I created a web service manager and an endpoint protocol. Each object that implements the endpoint protocol is responsible for connecting to a web service endpoint(method), parsing the returned data, and notifying its delegate(usually the web service manager) of completion or any errors. I ended up creating an EndpointBase class that I use 99% of the time.
The web service manager is responsible for instantiating the endpoints as needed and invoking them. All of the calls happen asynchronously.
All in all it seems to work pretty well for me. I did end up with a situation in which one endpoint relied on the response of another (I used the command pattern there).
SDK Components that you'll want to look at are:
NSURLConnection
NSXMLParser
Factories? We don't need no stinkin' factories.

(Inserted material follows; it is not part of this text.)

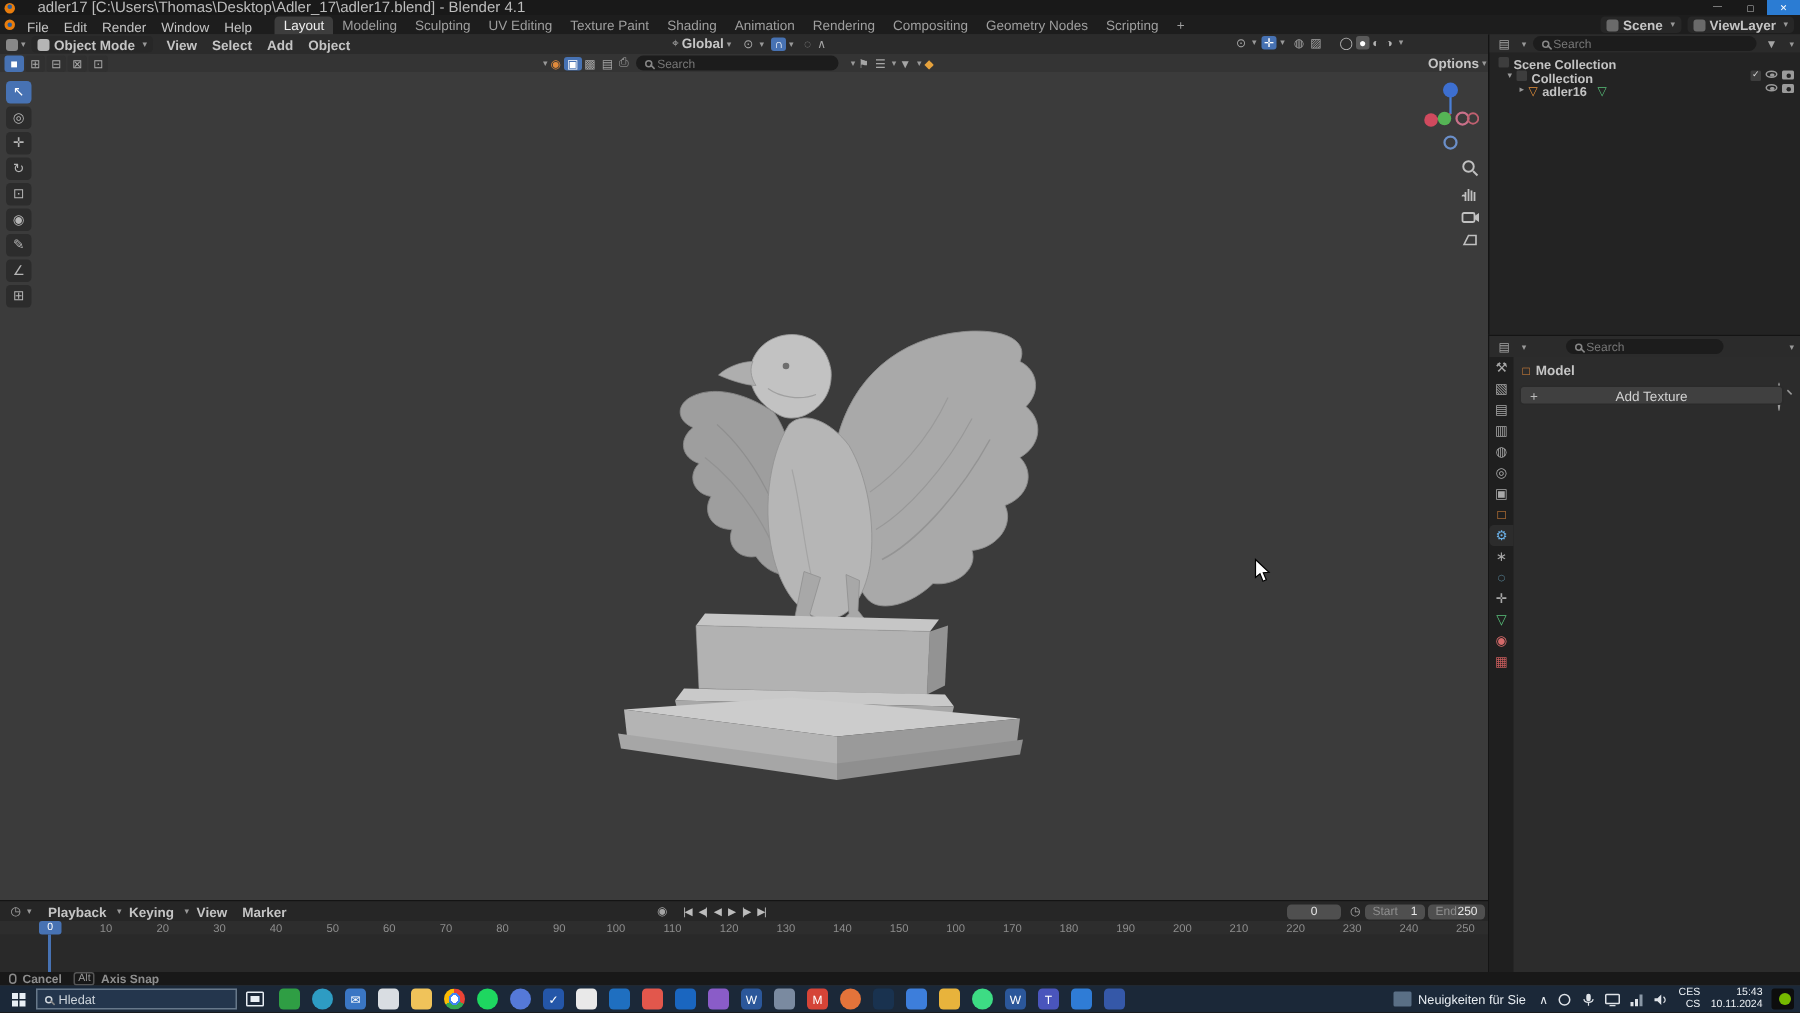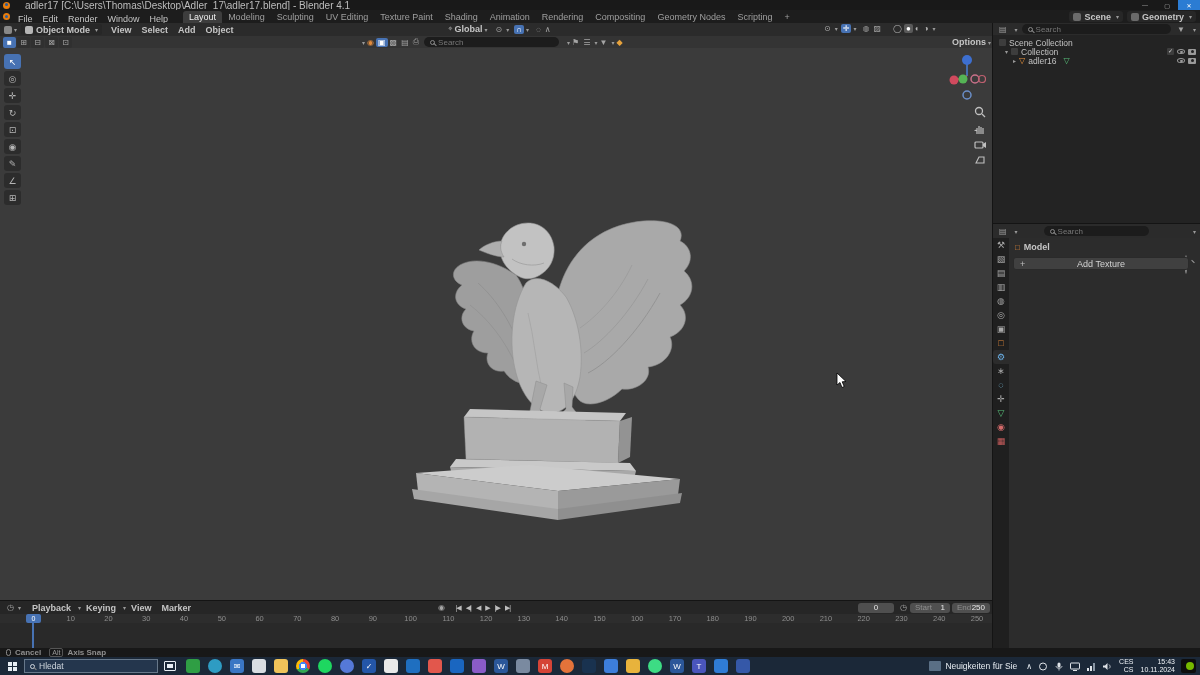"Geometry" span.txt { text: Geometry -> ViewLayer }
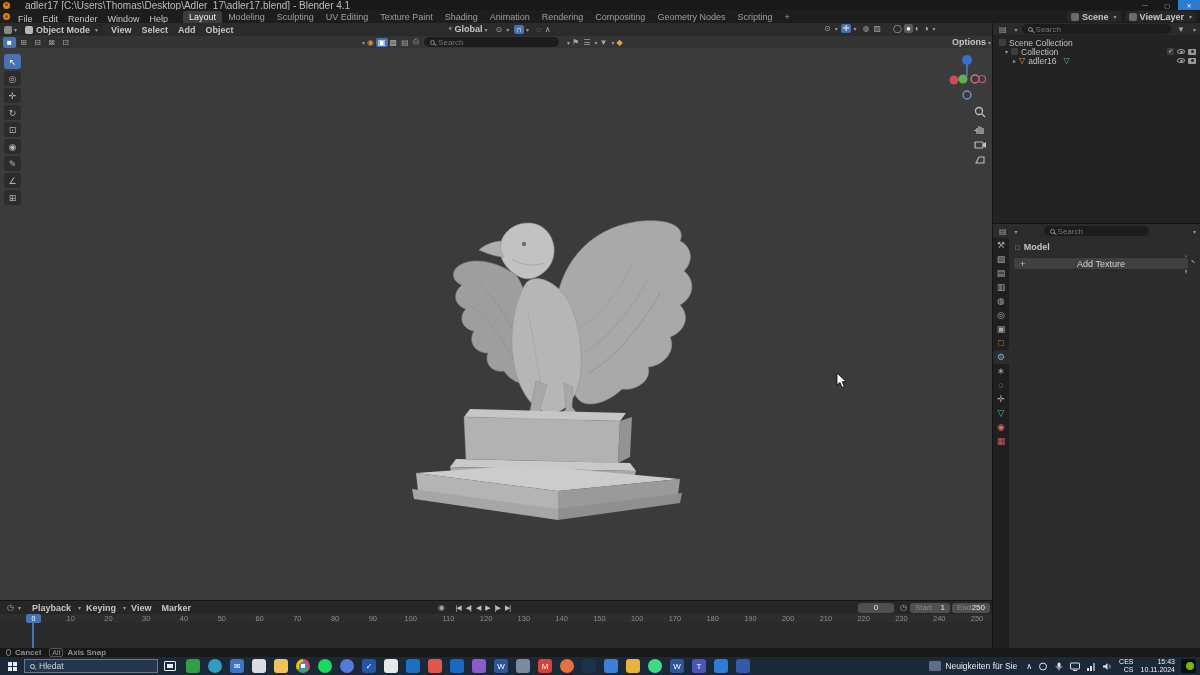"Scene Collection" .out-row { align-items: center -> none; font-weight: none -> bold }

I've done this a few times, and I basically do what you're saying: one object that provides methods for all the web service calls, encapsulating the details of communicating with the service, handling connection issues, etc. In one app it was a singleton, because it needed to keep session state; in another app it was just a collection of static methods.
Along with some formatting of the response data, that's the entirety of its responsibility.
It's left up to the callers is whether the call is synchronous or asynchronous; the class itself is written synchronously, and a caller just uses it in a separate thread if necessary. Cocoa's performSelector... methods make that easy.
If REST is a good fit for your data interactions, then I would suggest the ObjectiveResource library . It's designed to work seamlessly with a Ruby on Rails app, but it basically speaks JSON or POX (plain old XML) over HTTP using rails ActiveResource conventions.
It's basically a set of categories on NSObject and some of the primitive object types that will let you make calls like [Dog findAllRemote] to return a list of Dog objects, or [myDog saveRemote] to send changes made to the myDog object back to the server.